Elected by the trustees on August 1, 1951, McCall began his official duties on September 15, a presidency that would surpass the length of E. Y. Mullins’ then-record twenty-nine-year tenure in that office. McCall’s thirty-year tenure at Southern spanned across four decades during which he led Southern to unreached heights in enrollment and endowment. McCall navigated the seminary safely through numerous challenges: a 1958 controversy with half the School of Theology professors, the civil rights movement, and the beginnings of the conservative resurgence in the late 1970s. In the midst of such events, McCall found time to write a number of books, including What is the Church?, God’s Hurry, and A Story of Stewardship. McCall was elected to the presidency of the Baptist World Alliance in 1980. At the 1981 Southern Baptist Convention, McCall announced his intention to retire from the seminary’s presidency by the end of that year to dedicate his attention to duties associated with the Baptist World Alliance, however, he remained in office until the trustees appointed Roy L. Honeycutt as his successor on February 2, 1982. After his retirement from Southern, he also participated in the fight for the SBC that raged in the 1980s, narrowly lost the denomination’s 1982 presidential election.

Following his retirement from a lifetime of convention work, McCall resided for many years in Delray Beach, Florida. He married Winona McCandless after Marguerite died in 1983.  In June of 2009, Dr. McCall returned to the Southern Baptist Theological Seminary and spoke briefly to the seminary community on the occasion of Southern naming the Duke K. McCall Sesquicentennial Pavilion in his honor to commemorate the 150th anniversary of the institution he once led. In 2011–the 60th anniversary of McCall’s election to Southern’s presidency–the seminary launched the annual Duke K. McCall Lectures on Christian Leadership endowed by his family in his honor.
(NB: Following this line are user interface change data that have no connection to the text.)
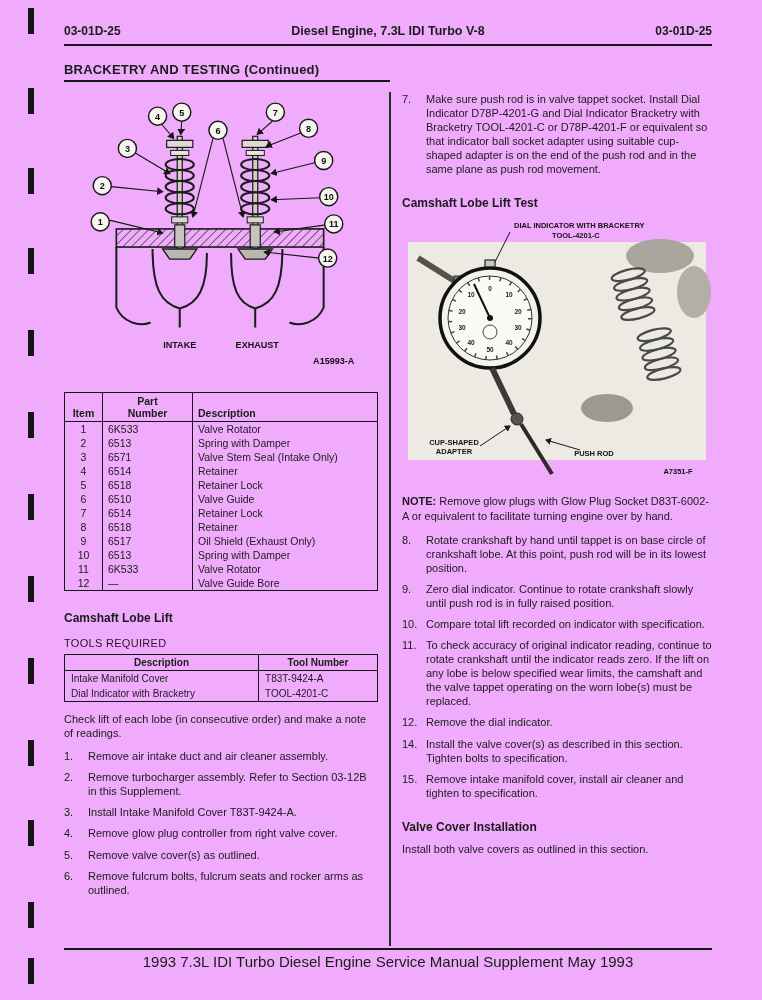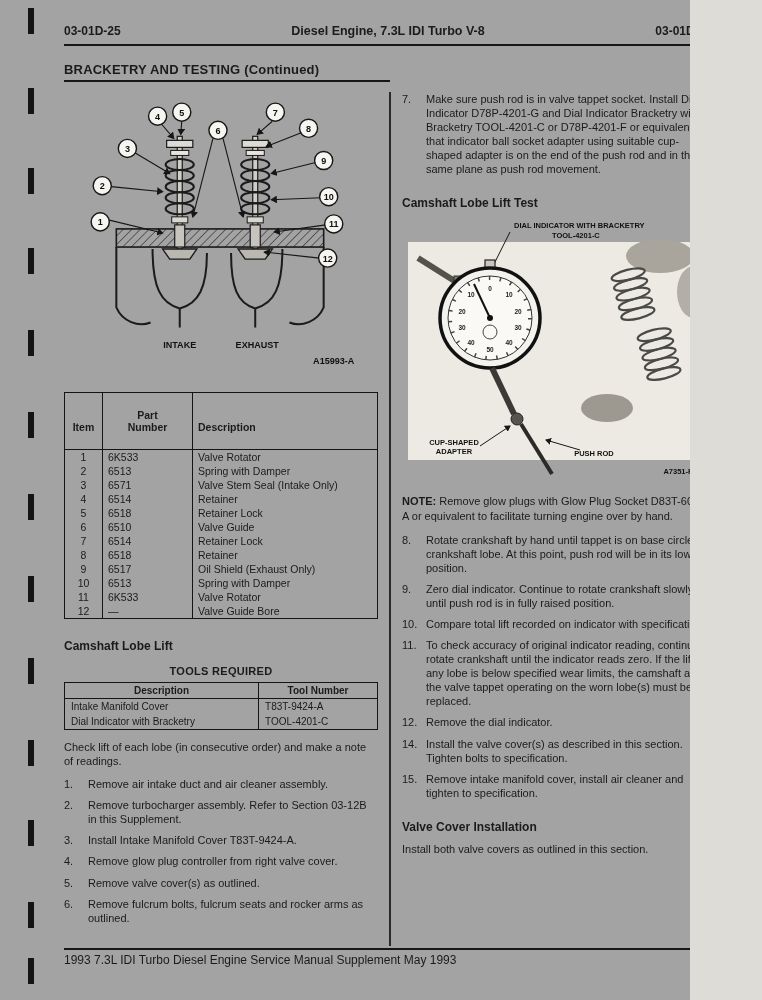"03-01D-25" .page { background: #a3a3a3 -> #f0abfc; width: 690px -> 762px }
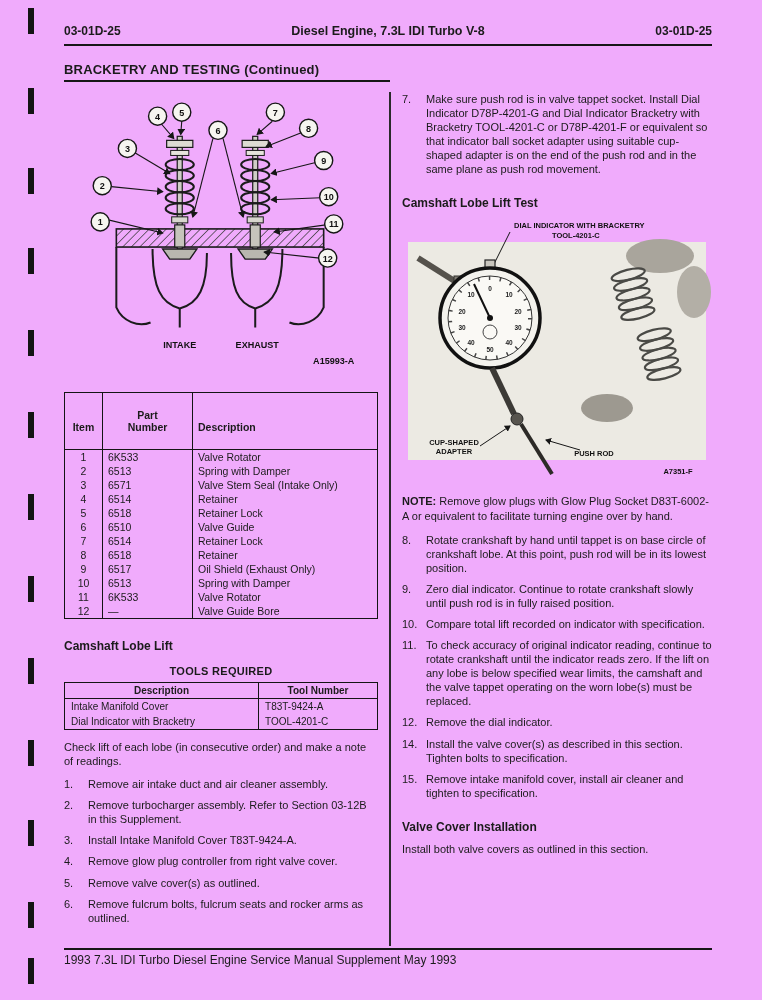"Part" .parts-table th { padding: 16px 5px -> 2px 5px }
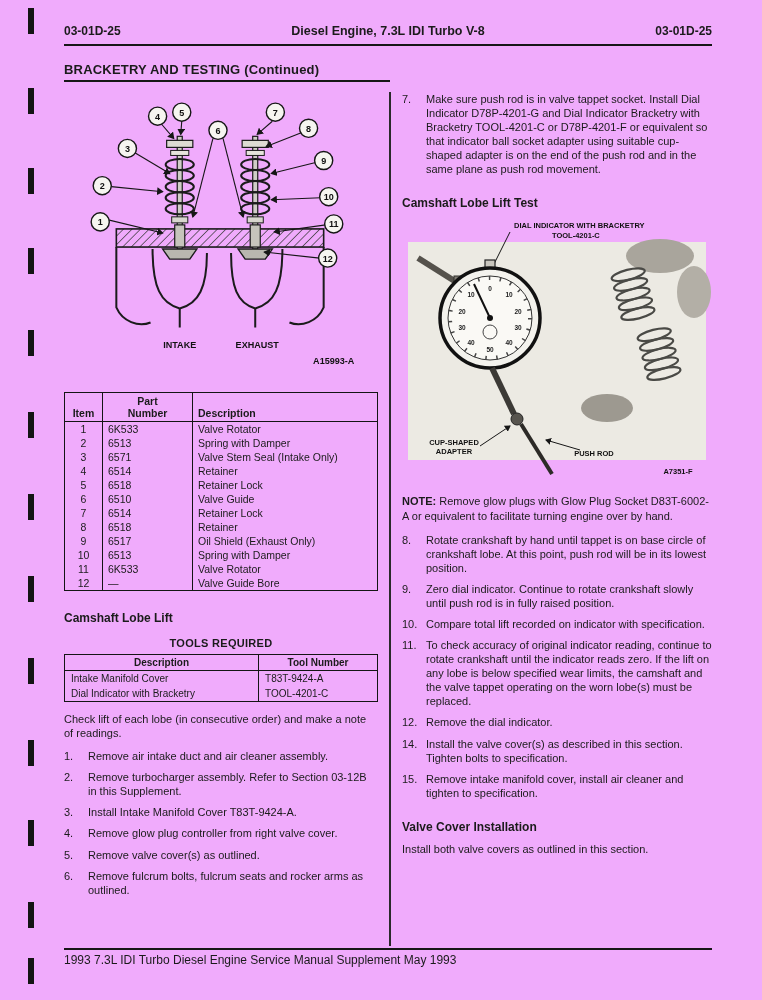"TOOLS REQUIRED" .tools-title { font-weight: bold -> normal; text-align: center -> none }
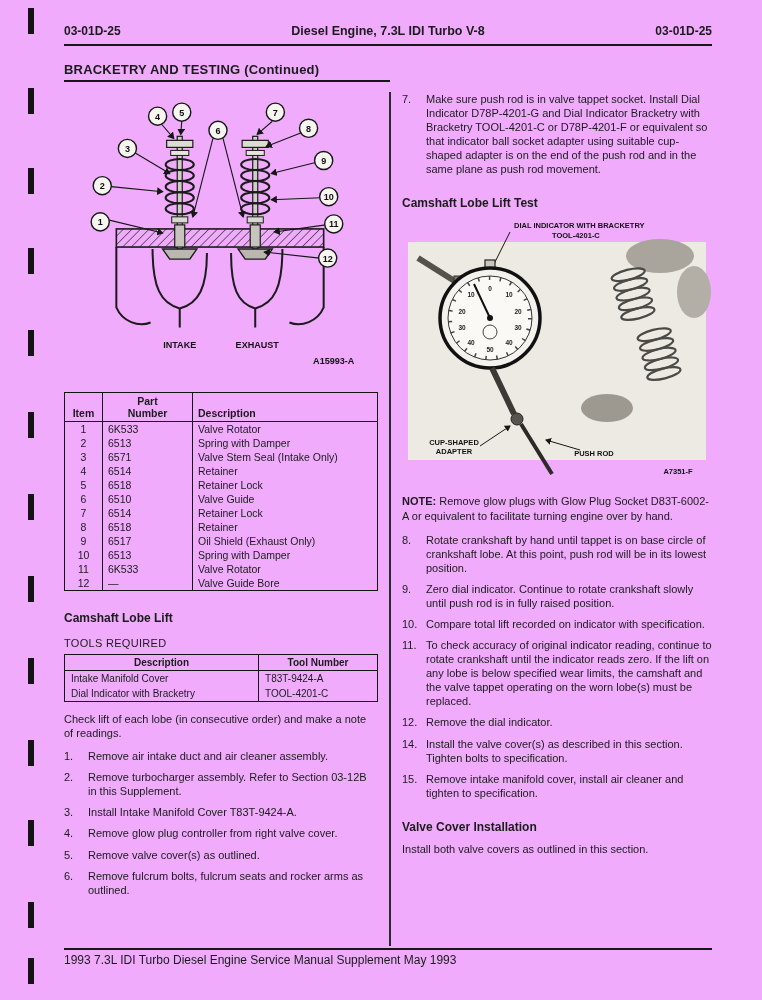"1993 7.3L IDI Turbo Diesel" .footer { font-size: 12px -> 15px; text-align: left -> center }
On April 2, 2013, Duke McCall–at the age of ninety-eight–passed from this world in the presence of his beloved wife and family at his Palm Beach Gardens home in Florida.  Broadway Baptist Church of Louisville hosted his funeral service on April 8; on the previous day, McCall’s body lay in state under the seminary pavilion which bears his name.

Sources: Duke McCall, Duke McCall: An Oral History, Brentwood, TN: Baptist History and Heritage, and Nashville: Fields Publishing, 2001; Gregory A. Wills and Aaron Cline Hanbury, “In Loving Memory and Celebration of Duke K. McCall, April 8, 2013,” Louisville: The Southern Baptist Theological Seminary, 2013.